In his first professional race, long before the cancer, the promising young Lance Armstrong had finished last among 111 riders. Not a propitious start. In subsequent years, he took plenty of falls, lost plenty of races, and learned more than he ever realized that he didn't know. In the book, he talks about overcoming fear, learning patience, mastering discipline, and developing the sort of determination that the human spirit is capable of attaining against all odds. He talks about his relationship with his mother, who raised him pretty much alone. And he reflects deeply on friendship and love. Even his "miraculous comeback" from cancer was, at first, in his own words, "a disaster." This book gives the real story, warts and all, and because of that, is a powerful lesson in true success.
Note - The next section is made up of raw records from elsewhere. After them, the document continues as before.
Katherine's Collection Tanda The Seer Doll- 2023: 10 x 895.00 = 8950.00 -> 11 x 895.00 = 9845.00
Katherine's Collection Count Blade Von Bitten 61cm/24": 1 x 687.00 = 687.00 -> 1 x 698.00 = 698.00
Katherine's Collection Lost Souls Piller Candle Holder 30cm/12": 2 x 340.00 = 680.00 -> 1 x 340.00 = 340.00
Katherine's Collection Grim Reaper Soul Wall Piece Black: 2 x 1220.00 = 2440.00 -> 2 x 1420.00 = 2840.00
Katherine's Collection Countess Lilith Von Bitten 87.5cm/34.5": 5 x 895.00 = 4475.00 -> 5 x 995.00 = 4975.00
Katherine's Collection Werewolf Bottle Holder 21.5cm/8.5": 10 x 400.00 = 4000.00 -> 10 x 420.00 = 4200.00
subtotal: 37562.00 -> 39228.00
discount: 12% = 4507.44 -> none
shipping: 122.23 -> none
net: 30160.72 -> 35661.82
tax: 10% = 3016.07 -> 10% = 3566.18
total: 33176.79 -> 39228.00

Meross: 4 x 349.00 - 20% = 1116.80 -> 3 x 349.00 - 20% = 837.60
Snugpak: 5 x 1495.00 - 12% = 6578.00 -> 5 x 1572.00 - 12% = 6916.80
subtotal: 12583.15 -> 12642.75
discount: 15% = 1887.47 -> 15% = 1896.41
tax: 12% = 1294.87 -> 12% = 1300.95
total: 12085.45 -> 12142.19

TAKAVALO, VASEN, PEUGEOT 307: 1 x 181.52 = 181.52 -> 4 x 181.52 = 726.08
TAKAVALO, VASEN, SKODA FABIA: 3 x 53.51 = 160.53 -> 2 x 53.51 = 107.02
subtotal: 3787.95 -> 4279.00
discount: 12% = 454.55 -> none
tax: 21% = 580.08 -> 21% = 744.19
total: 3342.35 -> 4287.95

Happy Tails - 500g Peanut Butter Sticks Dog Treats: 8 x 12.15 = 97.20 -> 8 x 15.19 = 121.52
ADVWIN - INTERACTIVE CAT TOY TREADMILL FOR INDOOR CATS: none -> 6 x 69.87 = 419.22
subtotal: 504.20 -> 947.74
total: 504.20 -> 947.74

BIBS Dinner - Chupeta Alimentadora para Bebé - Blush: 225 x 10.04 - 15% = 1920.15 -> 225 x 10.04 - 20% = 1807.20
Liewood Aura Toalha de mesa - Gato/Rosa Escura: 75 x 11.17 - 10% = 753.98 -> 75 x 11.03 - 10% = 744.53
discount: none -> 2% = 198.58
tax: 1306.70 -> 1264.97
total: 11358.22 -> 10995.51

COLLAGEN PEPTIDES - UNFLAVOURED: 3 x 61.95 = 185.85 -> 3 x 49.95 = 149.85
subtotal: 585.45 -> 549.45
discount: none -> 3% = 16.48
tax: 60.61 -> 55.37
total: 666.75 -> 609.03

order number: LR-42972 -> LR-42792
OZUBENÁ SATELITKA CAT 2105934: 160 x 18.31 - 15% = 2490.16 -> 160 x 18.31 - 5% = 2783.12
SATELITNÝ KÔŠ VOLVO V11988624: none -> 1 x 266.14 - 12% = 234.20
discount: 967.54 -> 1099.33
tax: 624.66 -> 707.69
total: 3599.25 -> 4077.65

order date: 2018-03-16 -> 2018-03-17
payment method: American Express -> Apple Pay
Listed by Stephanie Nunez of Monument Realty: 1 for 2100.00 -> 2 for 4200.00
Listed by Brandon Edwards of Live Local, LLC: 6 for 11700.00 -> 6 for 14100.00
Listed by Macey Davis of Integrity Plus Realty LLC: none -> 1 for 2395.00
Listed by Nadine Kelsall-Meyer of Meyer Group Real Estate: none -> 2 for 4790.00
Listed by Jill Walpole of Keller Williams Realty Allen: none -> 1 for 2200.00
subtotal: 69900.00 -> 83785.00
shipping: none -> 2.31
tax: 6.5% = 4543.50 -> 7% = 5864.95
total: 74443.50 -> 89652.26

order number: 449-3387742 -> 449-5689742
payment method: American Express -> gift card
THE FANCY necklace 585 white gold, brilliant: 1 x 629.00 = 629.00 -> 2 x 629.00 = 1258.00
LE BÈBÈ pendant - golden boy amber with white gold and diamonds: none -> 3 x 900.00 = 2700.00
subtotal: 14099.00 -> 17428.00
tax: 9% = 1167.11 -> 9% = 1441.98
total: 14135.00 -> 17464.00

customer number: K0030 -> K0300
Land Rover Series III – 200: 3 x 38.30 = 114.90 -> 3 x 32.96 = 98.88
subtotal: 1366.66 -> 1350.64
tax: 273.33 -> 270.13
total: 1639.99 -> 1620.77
After winning the race of his life, he wrote:

"I had learned what it means to ride the Tour de France. It's not about the bike. It's a metaphor for life, not only the longest race in the world but also the most exalting and heartbreaking and potentially tragic. It poses every conceivable element to the rider, and more: cold, heat, mountains, plains, ruts, flat tires, high winds, unspeakably bad luck, unthinkable beauty, yawning senselessness, and above all a great, deep self-questioning. During our lives we're faced with so many different elements as well, we experience so many setbacks, and fight such a hand-to-hand battle with failure, head down in the rain, just trying to stay upright and to have a little hope. The Tour is not just a bike race, not at all. It is a test. It tests you physically, it tests you mentally, and it even tests you morally."

You get the picture. This is a very good book. It's a book to savor and to share, with children and with friends. I hope you have the opportunity to find it and to read it soon.

And whenever you're watching the Olympics, or any other top athletic event, remember: Going for the gold or the winning spot sometimes means mining deep in your experience for those nuggets of realization that will change your life for good. It occasionally means panning through the muck, searching for any sight of something more. And then, as Armstrong's story shows, some of the things we encounter in life may start out as base metal, but alchemically become gold in our lives because of what we make of them. This is one of the more enduring lessons of this excellent book.